The opinion begins, “A smart man knows when he is right; a wise man knows when he is wrong.” The judge proceeds to overturn his own opinion on the exact same topics from 2023.

For those of you who are not lawyers, I want to convey how bizarre it is for a federal judge to reverse an existing opinion without one of the parties appealing the decision. It just doesn’t happen–and for good reason. The job of judges is to arbitrate disputes. Judges don’t just decide what they think we ought to hear. They answer motions brought by litigants. But in this case, the judge just literally changed his mind of his own accord, between 2023 and 2025. Otherwise known as the ChatGPT era.

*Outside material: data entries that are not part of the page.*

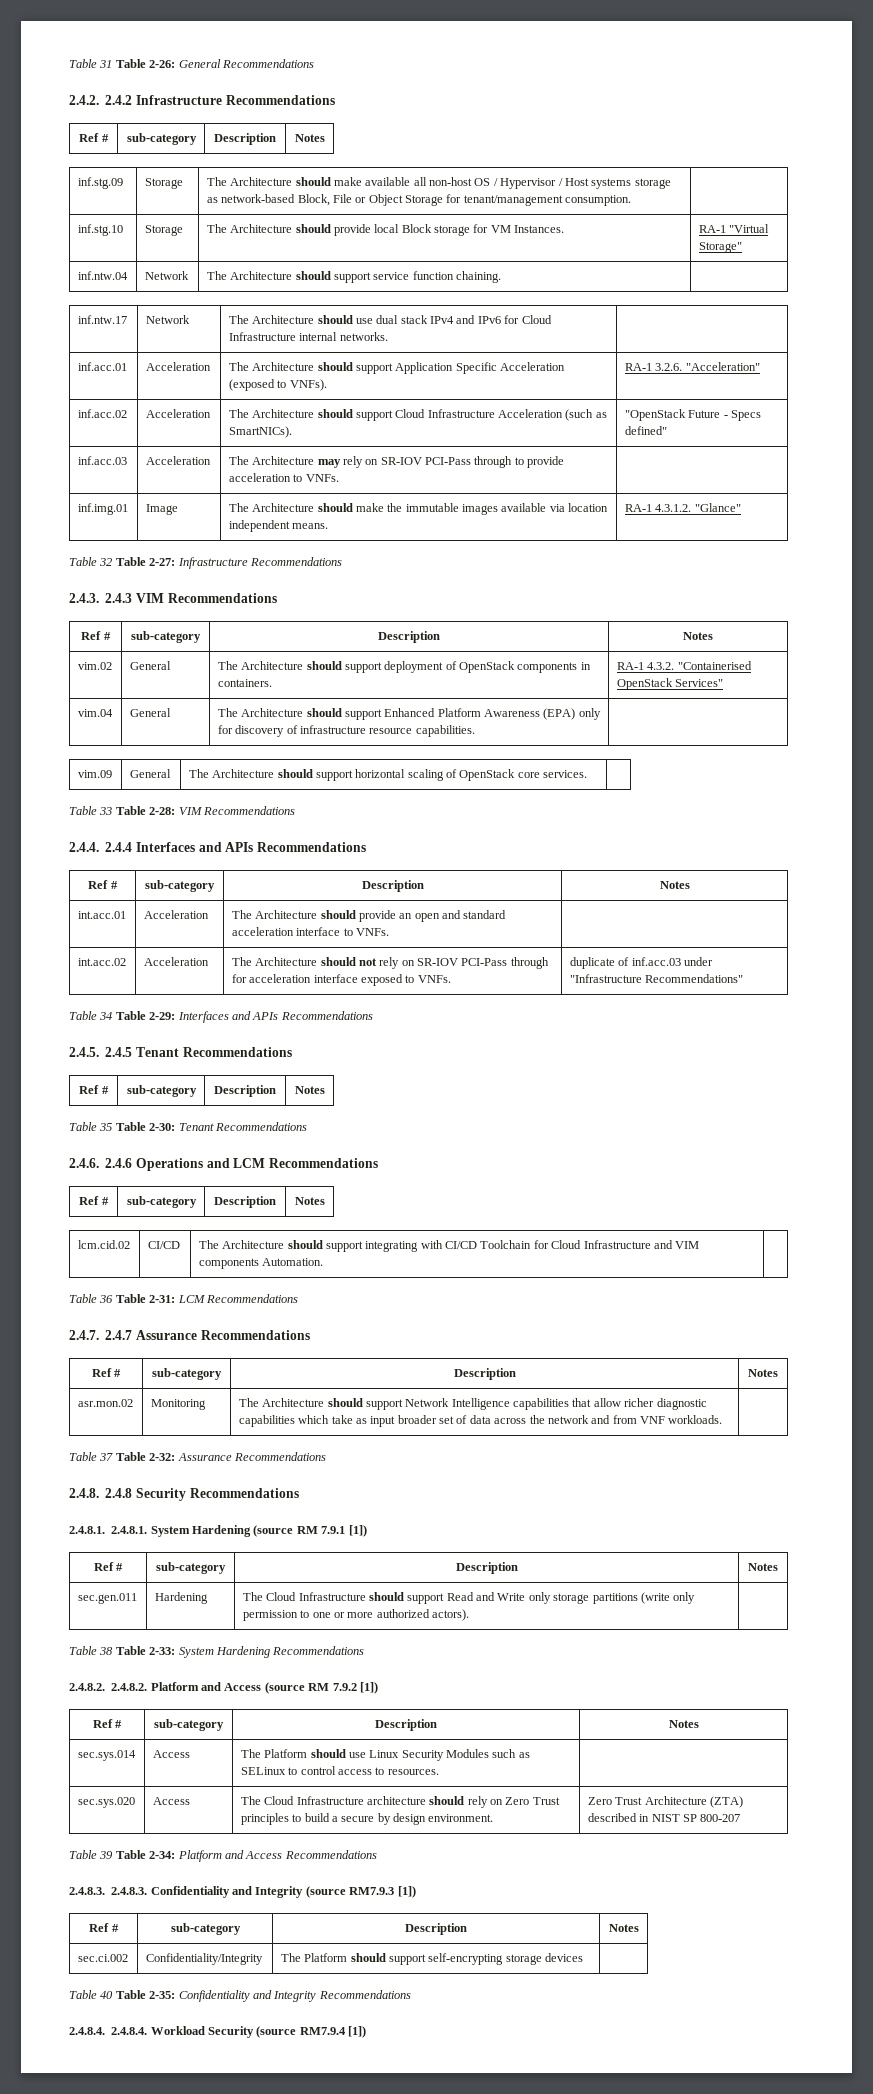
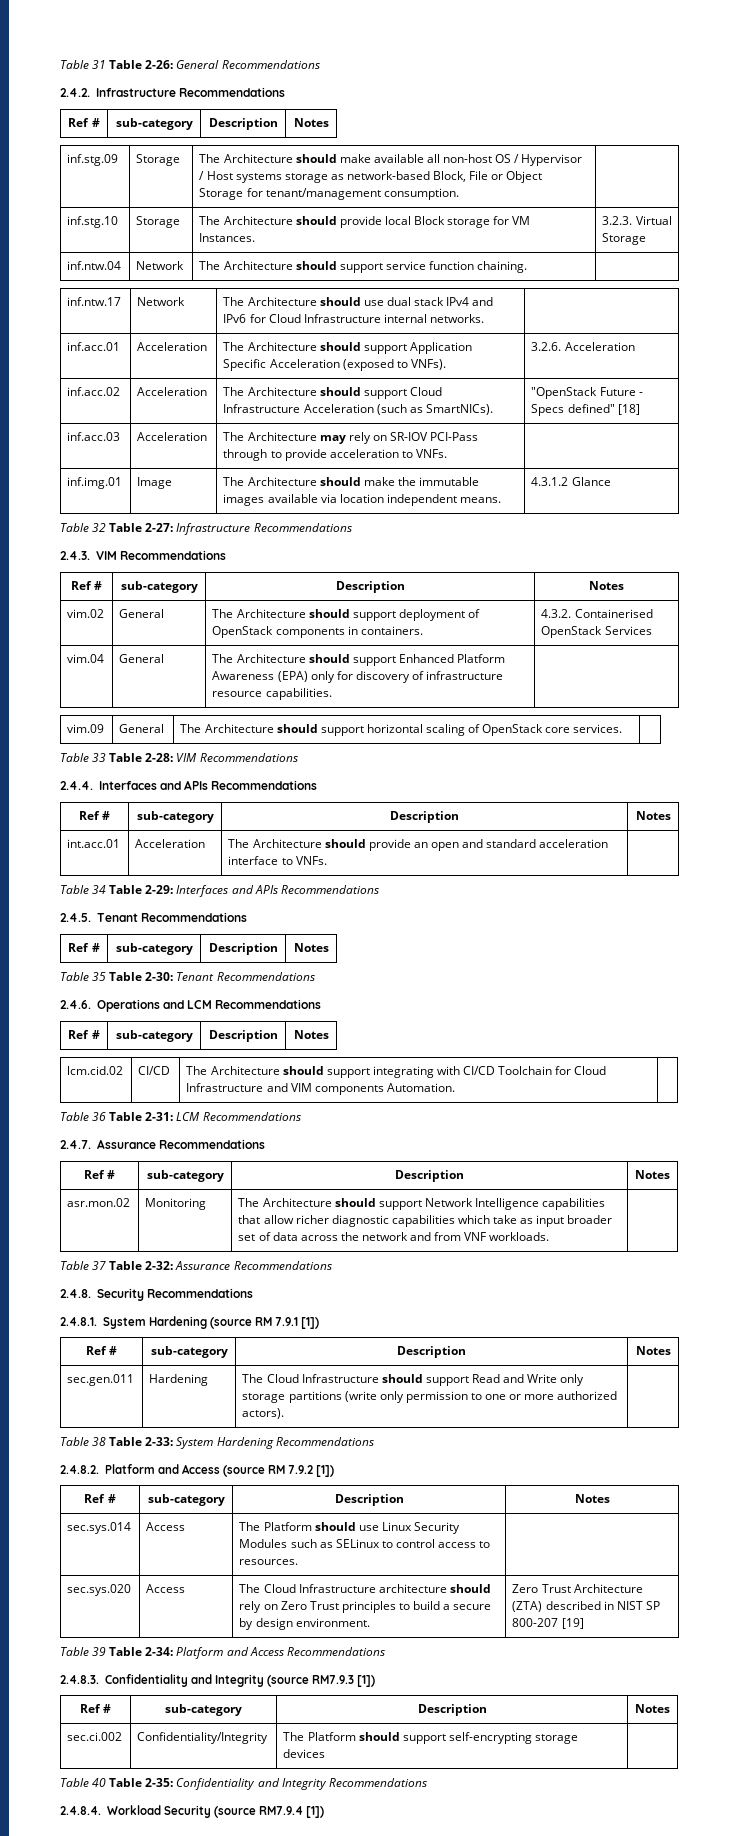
- 2.4.2. 2.4.2 Infrastructure Recommendations
+ 2.4.2. Infrastructure Recommendations
- inf.stg.10 | Storage | The Architecture should provide local Block storage for VM Instances. | RA-1 "Virtual Storage"
+ inf.stg.10 | Storage | The Architecture should provide local Block storage for VM Instances. | 3.2.3. Virtual Storage
- inf.acc.01 | Acceleration | The Architecture should support Application Specific Acceleration (exposed to VNFs). | RA-1 3.2.6. "Acceleration"
+ inf.acc.01 | Acceleration | The Architecture should support Application Specific Acceleration (exposed to VNFs). | 3.2.6. Acceleration
- inf.acc.02 | Acceleration | The Architecture should support Cloud Infrastructure Acceleration (such as SmartNICs). | "OpenStack Future - Specs defined"
+ inf.acc.02 | Acceleration | The Architecture should support Cloud Infrastructure Acceleration (such as SmartNICs). | "OpenStack Future - Specs defined" [18]
- inf.img.01 | Image | The Architecture should make the immutable images available via location independent means. | RA-1 4.3.1.2. "Glance"
+ inf.img.01 | Image | The Architecture should make the immutable images available via location independent means. | 4.3.1.2 Glance
- 2.4.3. 2.4.3 VIM Recommendations
+ 2.4.3. VIM Recommendations
- vim.02 | General | The Architecture should support deployment of OpenStack components in containers. | RA-1 4.3.2. "Containerised OpenStack Services"
+ vim.02 | General | The Architecture should support deployment of OpenStack components in containers. | 4.3.2. Containerised OpenStack Services
- 2.4.4. 2.4.4 Interfaces and APIs Recommendations
+ 2.4.4. Interfaces and APIs Recommendations
- int.acc.02 | Acceleration | The Architecture should not rely on SR-IOV PCI-Pass through for acceleration interface exposed to VNFs. | duplicate of inf.acc.03 under "Infrastructure Recommendations"
- 2.4.5. 2.4.5 Tenant Recommendations
+ 2.4.5. Tenant Recommendations
- 2.4.6. 2.4.6 Operations and LCM Recommendations
+ 2.4.6. Operations and LCM Recommendations
- 2.4.7. 2.4.7 Assurance Recommendations
+ 2.4.7. Assurance Recommendations
- 2.4.8. 2.4.8 Security Recommendations
+ 2.4.8. Security Recommendations
- 2.4.8.1. 2.4.8.1. System Hardening (source RM 7.9.1 [1])
+ 2.4.8.1. System Hardening (source RM 7.9.1 [1])
- 2.4.8.2. 2.4.8.2. Platform and Access (source RM 7.9.2 [1])
+ 2.4.8.2. Platform and Access (source RM 7.9.2 [1])
- sec.sys.020 | Access | The Cloud Infrastructure architecture should rely on Zero Trust principles to build a secure by design environment. | Zero Trust Architecture (ZTA) described in NIST SP 800-207
+ sec.sys.020 | Access | The Cloud Infrastructure architecture should rely on Zero Trust principles to build a secure by design environment. | Zero Trust Architecture (ZTA) described in NIST SP 800-207 [19]
- 2.4.8.3. 2.4.8.3. Confidentiality and Integrity (source RM7.9.3 [1])
+ 2.4.8.3. Confidentiality and Integrity (source RM7.9.3 [1])
- 2.4.8.4. 2.4.8.4. Workload Security (source RM7.9.4 [1])
+ 2.4.8.4. Workload Security (source RM7.9.4 [1])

This is the first signal that something is rotten in Denmark. But then, we get to the substance of the opinion.

Headnotes are Copyrightable Material?

If you have your doubts about headnotes being protectable under copyright when reading the above example, you are not alone.

This court, in an ominous foreshadowing of its misguided conclusion, says “A headnote is a short, key point of law chiseled out of a lengthy judicial opinion.” It proceeds to analogize the creation of headnotes with the work of a sculptor–like Michelangelo, who famously (and probably apocryphally) said, that to carve an elephant, you just chip away the part of the marble that doesn’t look like an elephant.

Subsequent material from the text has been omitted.